*** Opening Data provided ***

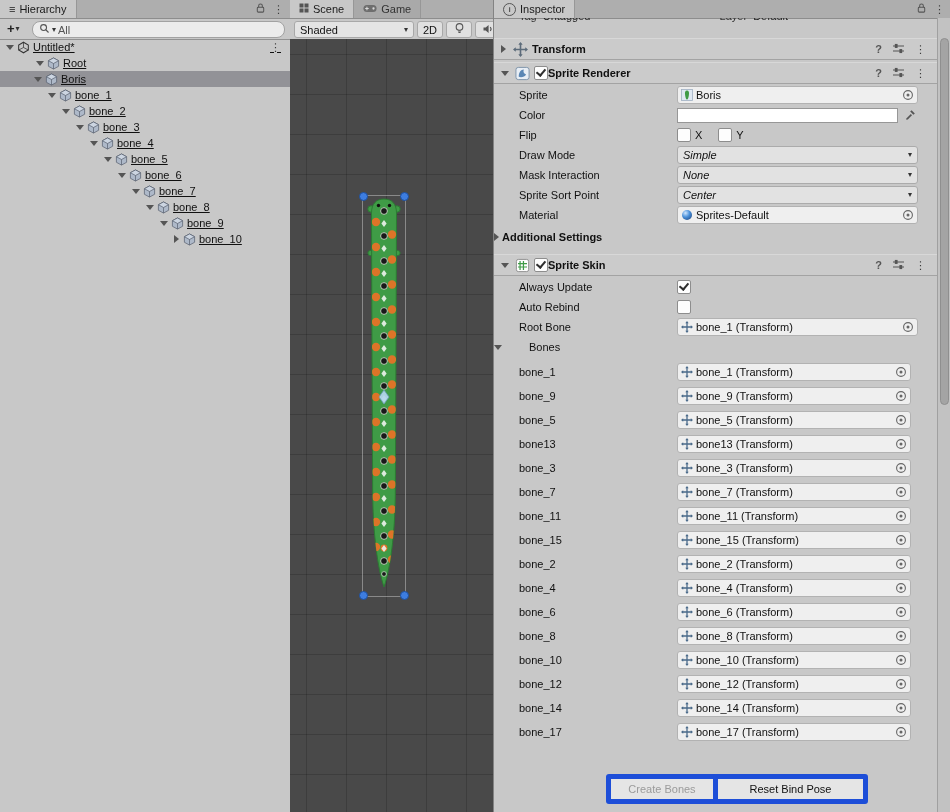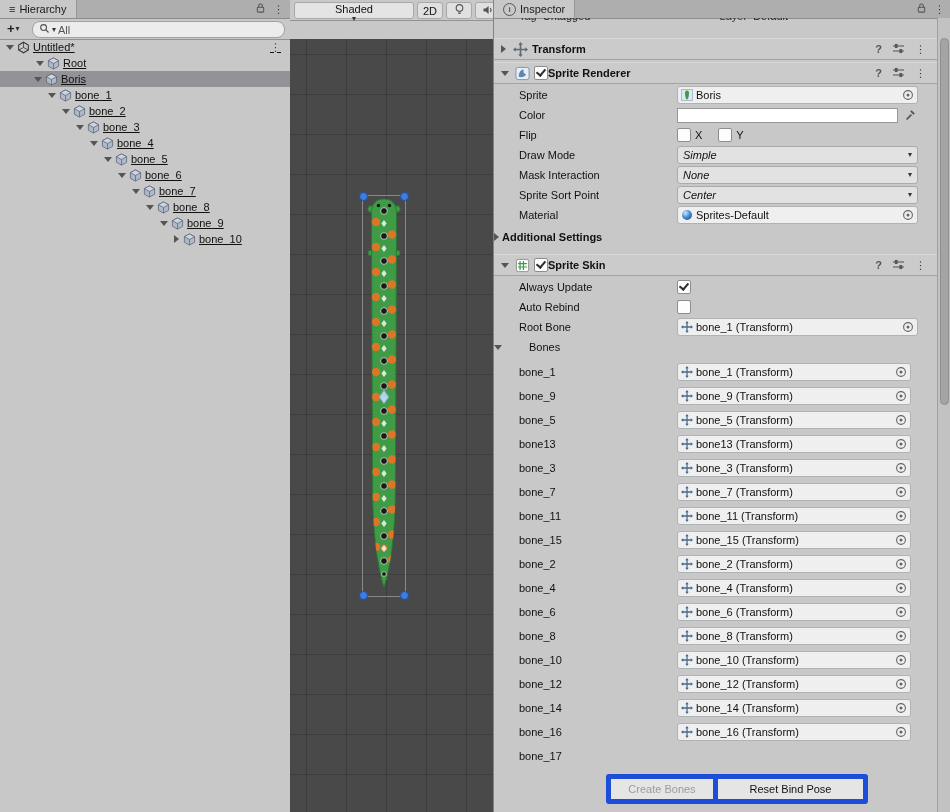--- a/index.html
+++ b/index.html
@@ -294,6 +294,29 @@
 </div>
 
 <div id="scene" class="panel">
+  <div class="tabstrip">
+    <div class="tab active">
+      <span>
+        <svg width="10" height="10" viewBox="0 0 10 10">
+            <rect x="0.5" y="0.5" width="4" height="4" fill="#555"></rect>
+            <rect x="5.5" y="0.5" width="4" height="4" fill="#555"></rect>
+            <rect x="0.5" y="5.5" width="4" height="4" fill="#555"></rect>
+            <rect x="5.5" y="5.5" width="4" height="4" fill="#555"></rect>
+          </svg>
+      </span>
+      <span>Scene</span>
+    </div>
+    <div class="tab inactive">
+      <span>
+        <svg width="14" height="9" viewBox="0 0 16 10">
+            <rect x="0.5" y="1" width="15" height="8" rx="4" fill="#6e6e6e"></rect>
+            <circle cx="12" cy="5" r="1.3" fill="#d9d9d9"></circle>
+            <path d="M4.5 3 v4 M2.5 5 h4" stroke="#d9d9d9" stroke-width="1.2"></path>
+          </svg>
+      </span>
+      <span>Game</span>
+    </div>
+  </div>
   <div class="toolbar">
     <div class="shadedrop">
       <span class="dval">Shaded</span>

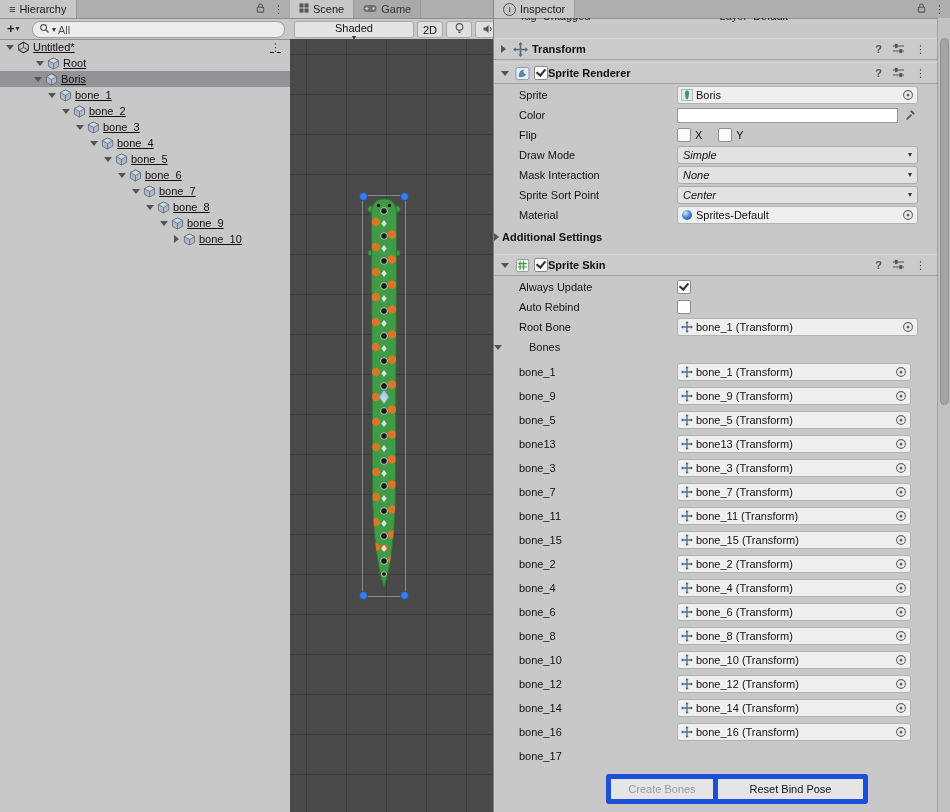--- a/index.html
+++ b/index.html
@@ -53,7 +53,7 @@
     background-size:40px 40px;background-position:16px 15px;}
   .shadedrop{position:absolute;left:4px;top:2px;width:108px;height:15px;background:#e4e4e4;
              border:1px solid #a8a8a8;border-radius:3px;display:flex;align-items:center;
-             padding:0 5px;flex-direction:column;}
+             padding:0 5px;}
   .shadedrop .dval{flex:1;}
   .tbtn{position:absolute;top:2px;height:15px;background:#e0e0e0;border:1px solid #a8a8a8;
         border-radius:3px;display:flex;align-items:center;justify-content:center;}

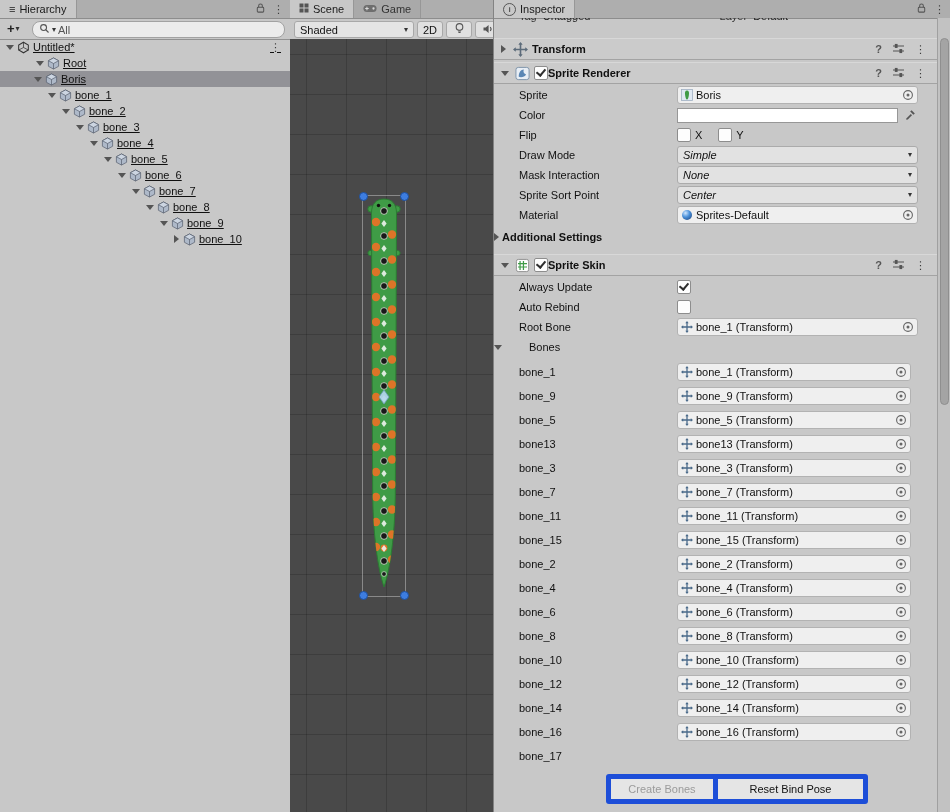--- a/index.html
+++ b/index.html
@@ -926,24 +926,6 @@
           </div>
         </div>
         <div class="bonerow">
-          <span class="ilabel">bone_16</span>
-          <div class="objfield">
-            <span class="oicon">
-              <svg viewBox="0 0 12 12">
-                <path d="M6 1 V11 M1 6 H11" stroke="#4b6b8a" stroke-width="1.3"></path>
-                <path d="M6 0 l1.7 2.2 h-3.4 Z M6 12 l1.7 -2.2 h-3.4 Z M0 6 l2.2 -1.7 v3.4 Z M12 6 l-2.2 -1.7 v3.4 Z" fill="#4b6b8a"></path>
-              </svg>
-            </span>
-            <span class="oval">bone_16 (Transform)</span>
-            <span class="picker">
-              <svg viewBox="0 0 12 12">
-                <circle cx="6" cy="6" r="4.4" fill="none" stroke="#666" stroke-width="1.1"></circle>
-                <circle cx="6" cy="6" r="1.5" fill="#666"></circle>
-              </svg>
-            </span>
-          </div>
-        </div>
-        <div class="bonerow">
           <span class="ilabel">bone_17</span>
         </div>
       </div>

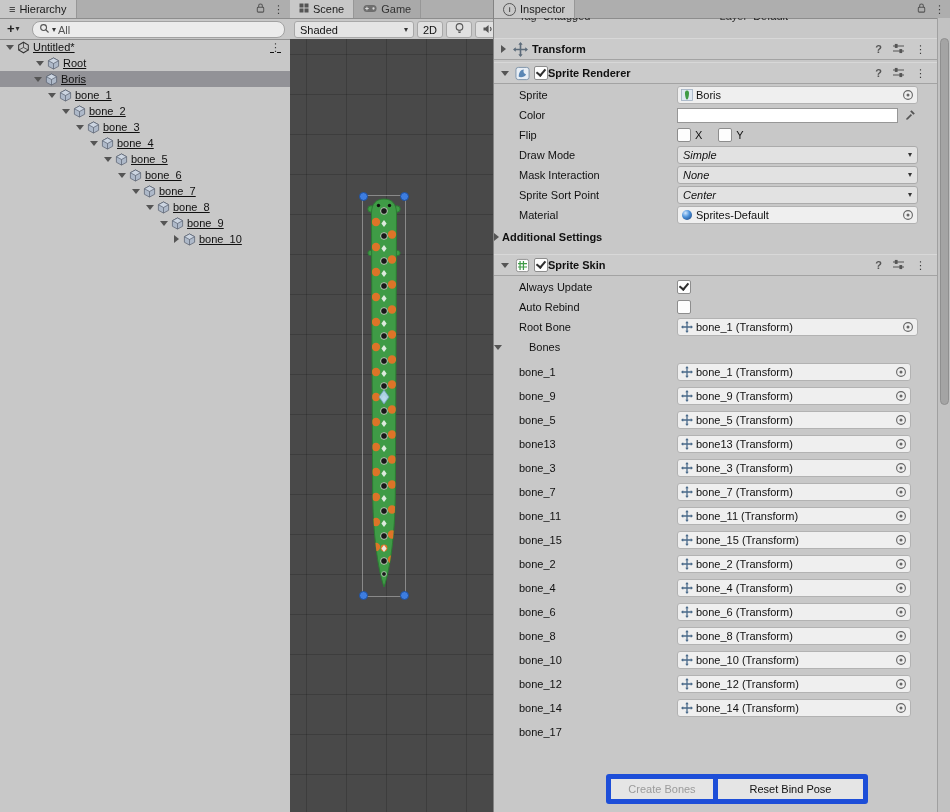--- a/index.html
+++ b/index.html
@@ -927,6 +927,21 @@
         </div>
         <div class="bonerow">
           <span class="ilabel">bone_17</span>
+          <div class="objfield">
+            <span class="oicon">
+              <svg viewBox="0 0 12 12">
+                <path d="M6 1 V11 M1 6 H11" stroke="#4b6b8a" stroke-width="1.3"></path>
+                <path d="M6 0 l1.7 2.2 h-3.4 Z M6 12 l1.7 -2.2 h-3.4 Z M0 6 l2.2 -1.7 v3.4 Z M12 6 l-2.2 -1.7 v3.4 Z" fill="#4b6b8a"></path>
+              </svg>
+            </span>
+            <span class="oval">bone_17 (Transform)</span>
+            <span class="picker">
+              <svg viewBox="0 0 12 12">
+                <circle cx="6" cy="6" r="4.4" fill="none" stroke="#666" stroke-width="1.1"></circle>
+                <circle cx="6" cy="6" r="1.5" fill="#666"></circle>
+              </svg>
+            </span>
+          </div>
         </div>
       </div>
   </div>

*** Closing Data provided ***

### Problem
Go through the listing, find each line with the word "Transform", and copy it.

### Answer to the problem
-            <span class="oval">bone_16 (Transform)</span>
+            <span class="oval">bone_17 (Transform)</span>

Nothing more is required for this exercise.